Nas redes sociais, outras pessoas que estavam nos aeroportos de São Paulo relataram o caos e alguns passaram mais de uma hora de espera dentro das aeronaves, sem qualquer previsão de quando decolariam. “Estamos aqui presos em um voo, tentando ir para Assunção comemorar um aniversário de 84 anos”, lamentou mais um usuário.
Pane em aeroportos
O controle de tráfego aéreo foi suspenso em todos os pousos e decolagens nos aeroportos de São Paulo na manhã desta quinta. Em nota à reportagem, a concessionária responsável pelo Aeroporto de Congonhas, Aena, informou que uma pane técnica impactou as operações.
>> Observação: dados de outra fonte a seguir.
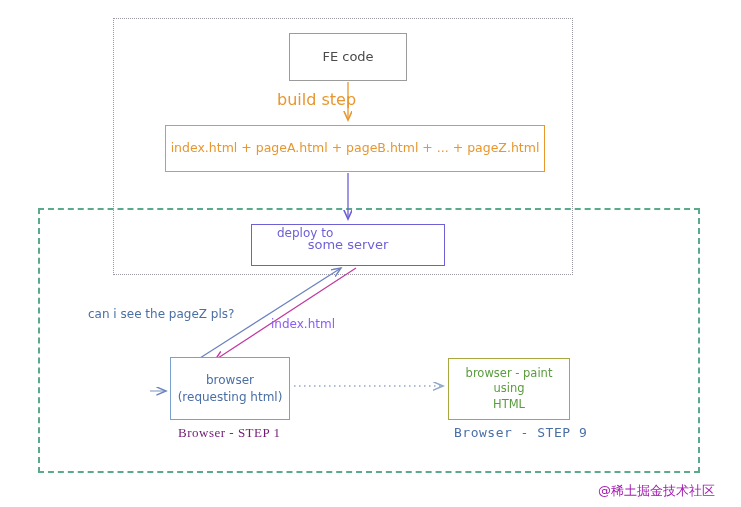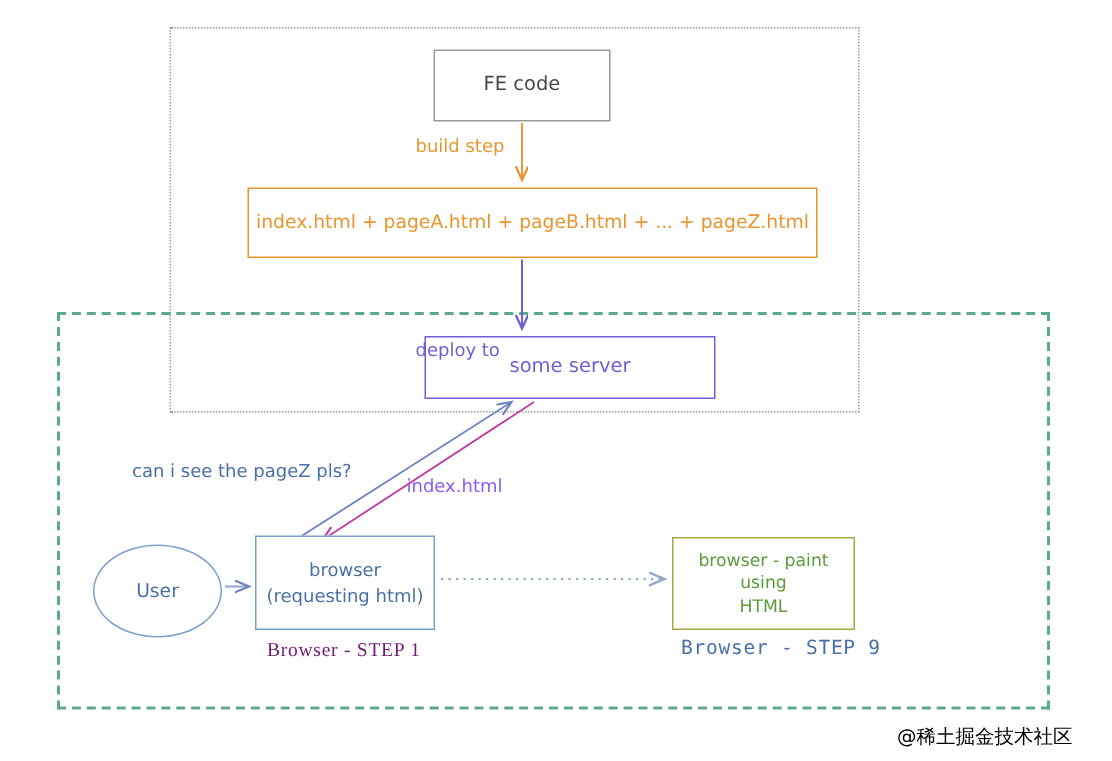--- a/index.html
+++ b/index.html
@@ -91,7 +91,7 @@
   .label { white-space: nowrap; }
   .lbl-build-step {
     left: 277px; top: 90px;
-    color: #e8962e; font-size: 12px;
+    color: #e8962e; font-size: 16px;
   }
   .lbl-deploy-to {
     left: 277px; top: 186px;

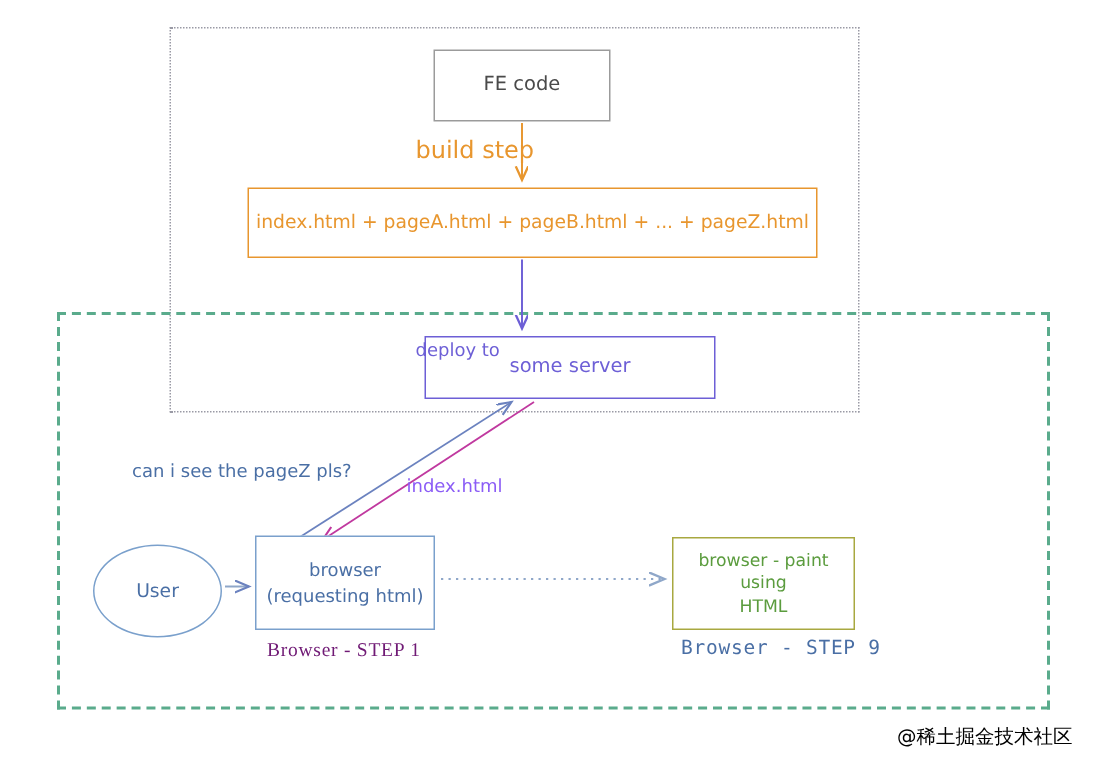--- a/index.html
+++ b/index.html
@@ -62,7 +62,6 @@
     border: 1.5px solid #6d5fd6;
     color: #6d5fd6;
     font-size: 13px;
-    margin-left: 32px;
   }
   .browser-step1 {
     left: 170px; top: 357px;

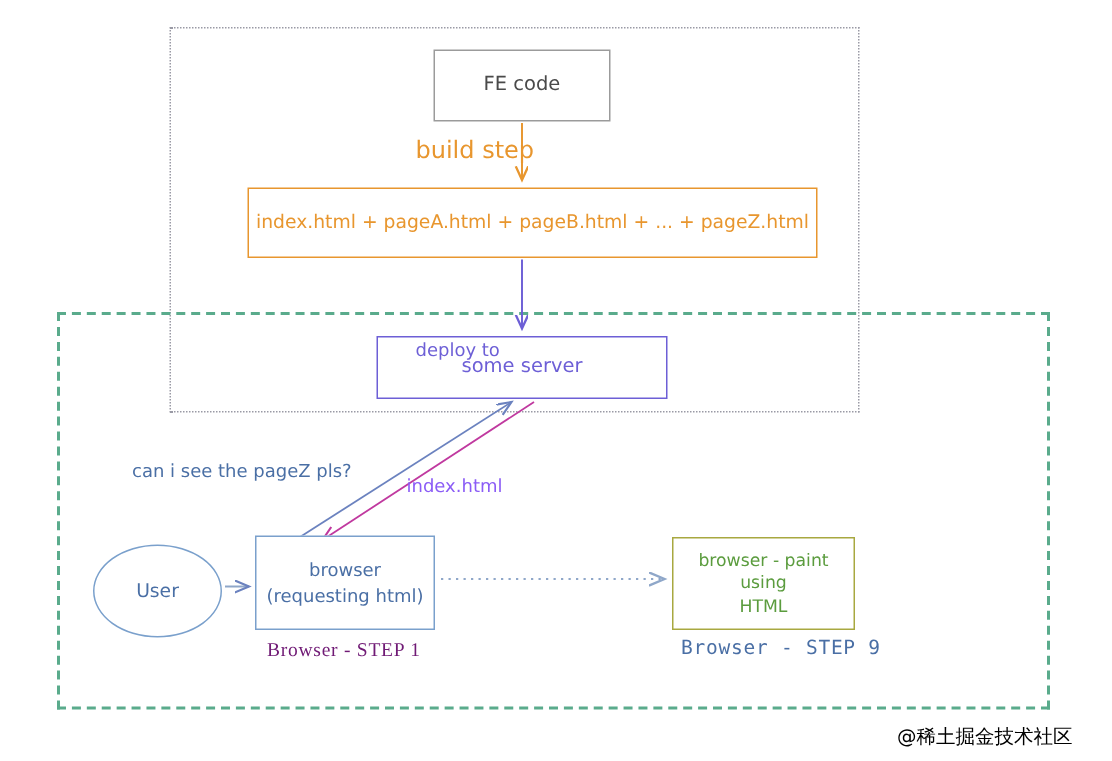--- a/index.html
+++ b/index.html
@@ -193,9 +193,6 @@
     <span class="node-text">some server</span>
   </div>
 
-  <div class="abs node user-ellipse">
-    <span class="node-text">User</span>
-  </div>
 
   <div class="abs node browser-step2">
     <span class="node-text">

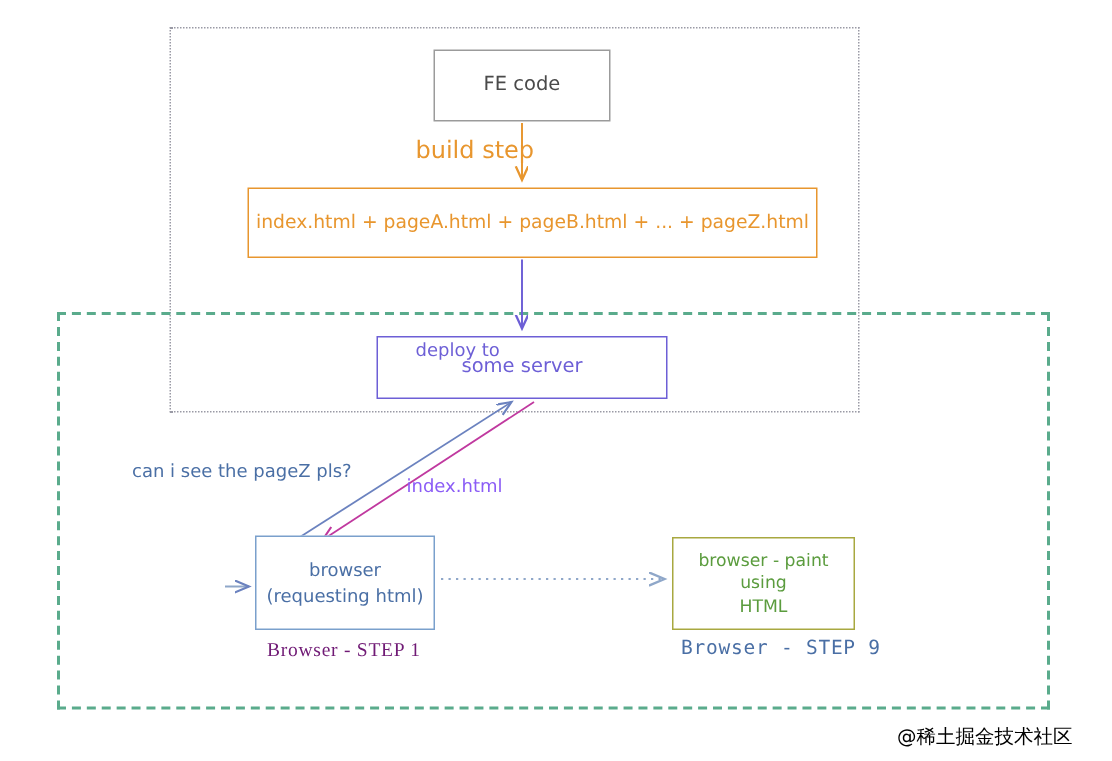--- a/index.html
+++ b/index.html
@@ -118,7 +118,7 @@
   }
   .watermark {
     left: 598px; top: 482px;
-    color: #000000; font-size: 13px;
+    color: #a21caf; font-size: 13px;
   }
A GRU Airport, responsável pelo Aeroporto de Guarulhos, também confirmou o incidente.
O ministro de Portos e Aeroportos, Tomé Franca, suspeita que a pane tenha sido provocada por um vazamento de gás no prédio do Controle de Aproximação de São Paulo (APP-SP), dentro do Aeroporto de Congonhas.
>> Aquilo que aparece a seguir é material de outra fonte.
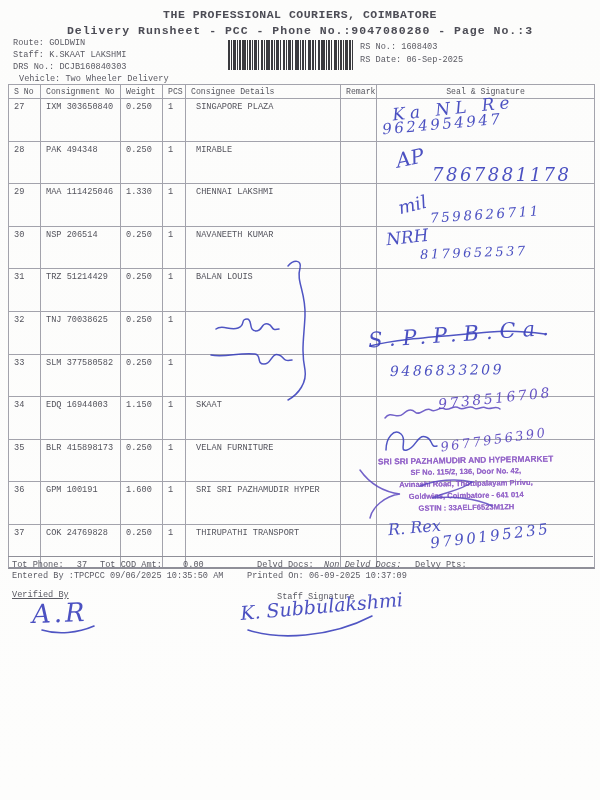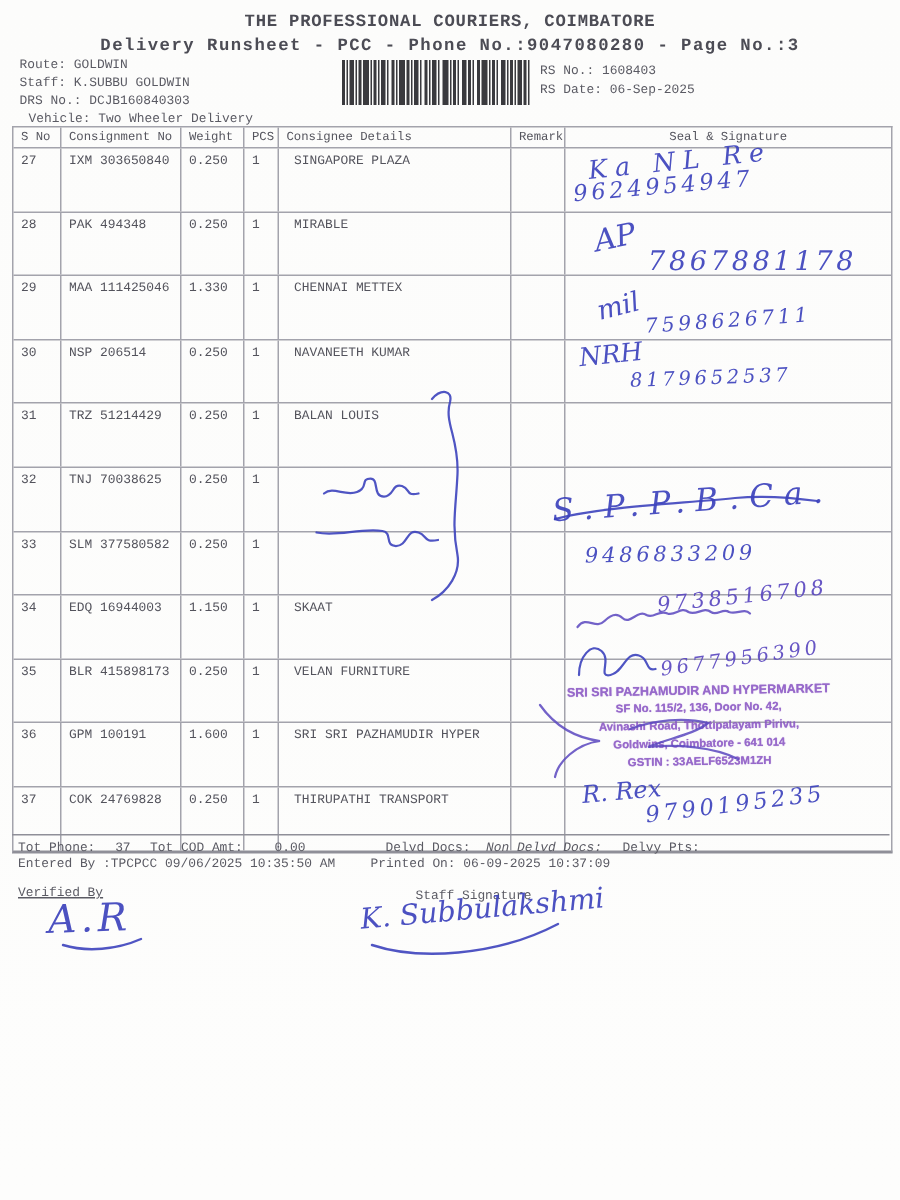--- a/index.html
+++ b/index.html
@@ -59,7 +59,7 @@
   </div>
   <div class="pr lbl" style="left:13px;top:50px;">
     <span>Staff:</span>
-    <span>K.SUBBU GOLDWIN</span>
+    <span>K.SKAAT LAKSHMI</span>
   </div>
   <div class="pr lbl" style="left:13px;top:62px;">
     <span>DRS No.:</span>

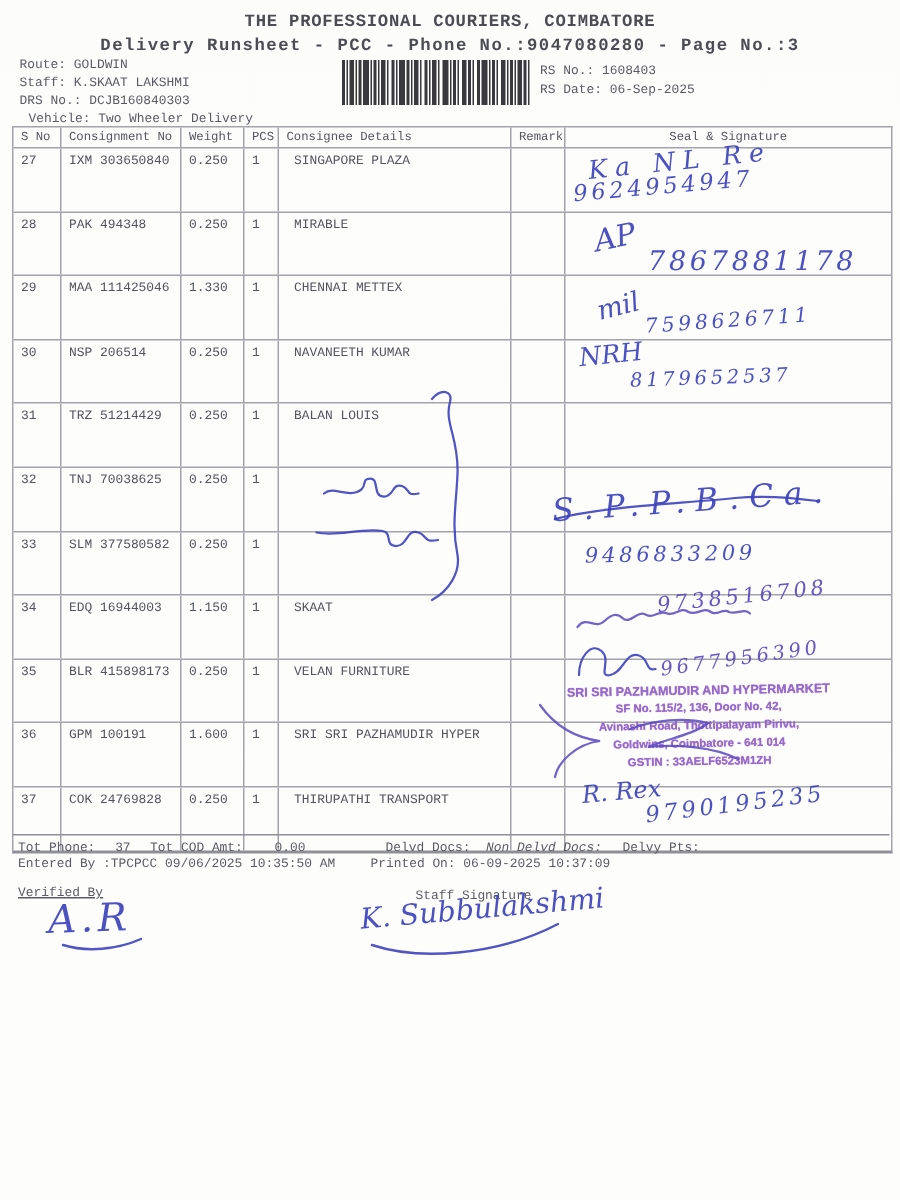--- a/index.html
+++ b/index.html
@@ -159,7 +159,7 @@
       <div class="cell">MAA 111425046</div>
       <div class="cell">1.330</div>
       <div class="cell">1</div>
-      <div class="cell c-consignee">CHENNAI METTEX</div>
+      <div class="cell c-consignee">CHENNAI LAKSHMI</div>
       <div class="cell"></div>
       <div class="cell"></div>
     </div>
Procurada, a Força Aérea Brasileira (FAB) disse que houve uma interrupção temporária das operações entre as 9h30 e 10h06, mas que “que as atividades já foram restabelecidas e o problema técnico será apurado”.
A Agência Nacional de Aviação Civil (Anac) informou que chegou a acionar um conjunto de ações iniciais previstas no protocolo de pré-crise, com o objetivo de acompanhar os impactos da paralisação e a evolução do cenário. “A Anac concentra as ações em duas frentes principais: levantamento das empresas aéreas e rotas afetadas; estimativa do potencial de passageiros impactados”.
Aeroportos afetados:
- Aeroporto Internacional de São Paulo, em Guarulhos
- Aeroporto de Congonhas, na zona sul da capital
- Aeroporto Campo de Marte, na zona norte
- Aeroporto Viracopos, em Campinas
- Aeroporto Estadual Bartholomeu de Gusmão, em Araraquara
- Aeroporto Regional Comandante Luiz Gonzaga Lutti, em Avaré
- Aeroporto Estadual Moussa Nakhl Tobias, em Bauru
- Aeroporto Estadual Arthur Siqueira, em Bragança Paulista
- Aeroporto Estadual Tenente Lund Presotto, em Franca
- Aeroporto Edu Chaves, em Guaratinguetá
- Aeroporto Estadual Dr Antônio Ribeiro Nogueira, em Itanhaém
- Aeroporto Estadual Comandante Rolim Adolfo Amaro, em Jundiaí
- Aeroporto Estadual Frank Miloye Milenkovich, em Marília
- Aeroporto Estadual Alberto Bertelli, em Registro
- Aeroporto Estadual Doutor Leite Lopes, em Ribeirão Preto
- Aeroporto Estadual Mário Pereira Lopes, em São Carlos
- Aeroporto Estadual Nelson Garófalo, em São Manuel
- Aeroporto Estadual Bertram Luiz Leupolz, em Sorocaba
- Aeroporto Gastão Madeira, em Ubatuba
Especialita questiona incidente
Em entrevista ao Contexto Metrópoles, o especialista em aviação Diogo da Luz percebeu um “amadorismo” na dinâmica da aviação brasileira após a suspeita de vazamento de gás que teria acarretado a pane elétrica responsável pela paralisação dos aeroportos em São Paulo nesta quinta.
A hipótese de vazamento de gás no prédio do Controle de Aproximação de São Paulo (APP-SP) foi levantada pelo ministro de Portos e Aeroportos. Em sua fala, Diogo da Luz questionou a presença de gás no local, visto que os aparelhos presentes ali funcionam por eletricidade.